In Proletkult Wu Ming usa frasi brevi e un linguaggio cinematografico molto diverso dal fanta-argot dell’Armata dei sonnambuli, ma l’orizzonte euristico è lo stesso: la rivoluzione e il suo opposto correlato, la reazione. “Ne è valsa la pena?” ci si interrogava con rabbia nell’opera del 2014; “il mondo poi l’abbiamo cambiato davvero e in meglio”? – ci si continua a chiedere malinconicamente nel romanzo appena dato alle stampe – “il sacrificio è valso la pena”?

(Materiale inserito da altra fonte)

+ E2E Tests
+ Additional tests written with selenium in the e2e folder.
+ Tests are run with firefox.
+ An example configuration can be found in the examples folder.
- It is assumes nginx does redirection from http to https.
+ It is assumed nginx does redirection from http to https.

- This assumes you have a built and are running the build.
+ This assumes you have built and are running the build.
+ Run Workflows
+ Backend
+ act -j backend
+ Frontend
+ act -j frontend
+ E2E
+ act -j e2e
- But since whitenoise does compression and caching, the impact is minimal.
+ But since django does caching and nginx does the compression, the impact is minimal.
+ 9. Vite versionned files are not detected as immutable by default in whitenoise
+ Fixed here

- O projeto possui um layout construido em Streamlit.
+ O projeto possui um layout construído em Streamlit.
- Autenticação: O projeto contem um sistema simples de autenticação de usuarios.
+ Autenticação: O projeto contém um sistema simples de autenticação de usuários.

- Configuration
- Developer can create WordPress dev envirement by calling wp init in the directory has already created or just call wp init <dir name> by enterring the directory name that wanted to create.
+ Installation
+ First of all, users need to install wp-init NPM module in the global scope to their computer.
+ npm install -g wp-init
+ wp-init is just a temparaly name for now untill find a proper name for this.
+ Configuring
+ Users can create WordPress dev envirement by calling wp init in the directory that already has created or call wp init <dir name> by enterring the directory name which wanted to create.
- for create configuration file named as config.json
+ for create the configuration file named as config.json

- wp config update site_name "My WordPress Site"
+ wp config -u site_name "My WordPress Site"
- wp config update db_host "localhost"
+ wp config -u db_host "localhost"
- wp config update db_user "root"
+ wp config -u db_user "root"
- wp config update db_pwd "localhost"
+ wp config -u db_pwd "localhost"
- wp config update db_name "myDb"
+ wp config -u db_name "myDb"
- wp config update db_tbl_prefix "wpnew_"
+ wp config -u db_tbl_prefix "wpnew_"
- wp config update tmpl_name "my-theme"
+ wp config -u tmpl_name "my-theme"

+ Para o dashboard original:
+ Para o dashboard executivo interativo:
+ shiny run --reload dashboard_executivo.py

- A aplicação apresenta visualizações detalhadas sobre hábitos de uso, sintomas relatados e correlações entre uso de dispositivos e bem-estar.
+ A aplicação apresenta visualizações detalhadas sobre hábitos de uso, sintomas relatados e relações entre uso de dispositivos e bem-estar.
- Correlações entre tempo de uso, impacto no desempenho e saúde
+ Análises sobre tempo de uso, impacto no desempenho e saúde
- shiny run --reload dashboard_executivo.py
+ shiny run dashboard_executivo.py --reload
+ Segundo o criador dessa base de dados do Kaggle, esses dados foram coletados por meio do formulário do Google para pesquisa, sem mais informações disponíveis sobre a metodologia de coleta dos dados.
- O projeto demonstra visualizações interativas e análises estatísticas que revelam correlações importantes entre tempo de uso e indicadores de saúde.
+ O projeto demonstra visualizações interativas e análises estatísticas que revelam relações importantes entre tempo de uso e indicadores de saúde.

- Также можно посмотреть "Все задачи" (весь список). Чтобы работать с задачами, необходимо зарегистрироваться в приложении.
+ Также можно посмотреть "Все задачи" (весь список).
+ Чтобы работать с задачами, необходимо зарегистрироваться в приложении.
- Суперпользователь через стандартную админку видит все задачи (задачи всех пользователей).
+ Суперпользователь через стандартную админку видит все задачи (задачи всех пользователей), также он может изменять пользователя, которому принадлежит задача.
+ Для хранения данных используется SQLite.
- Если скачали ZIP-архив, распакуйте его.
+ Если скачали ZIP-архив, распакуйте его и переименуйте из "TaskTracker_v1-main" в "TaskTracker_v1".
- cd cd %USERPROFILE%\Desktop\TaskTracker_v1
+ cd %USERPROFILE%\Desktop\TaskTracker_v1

Denni si dice figlia di una nacuniana e di un terrestre che non ha mai conosciuto. È alla ricerca del padre perché lui sarebbe stato su Nacun e potrebbe dire a coloro che vogliono invadere la terra se gli abitanti di questo pianeta abbiano abbandonato l’arretratezza dei vecchi rapporti sociali, se insomma grazie alla rivoluzione abbiano intrapreso “la via giusta”. Forse così l’invasione e le sue orribili conseguenze potrebbero essere sventate, o forse è solo il frutto dell’immaginazione di una ragazza traumatizzata. L’incontro con Denni obbliga Bogdanov a fare i conti con la sua storia e con i fantasmi di una rivoluzione che ha generato una nuova forma d’oppressione. In questo viaggio avvincente, sulle tracce di un uomo che non si trova e di ricordi struggenti, il romanzo ripercorre le vicende teoriche e umane di coloro che osarono assaltare il cielo. Terminata la lettura alcuni alzeranno lo sguardo alle stelle con terrore, altri con speranza.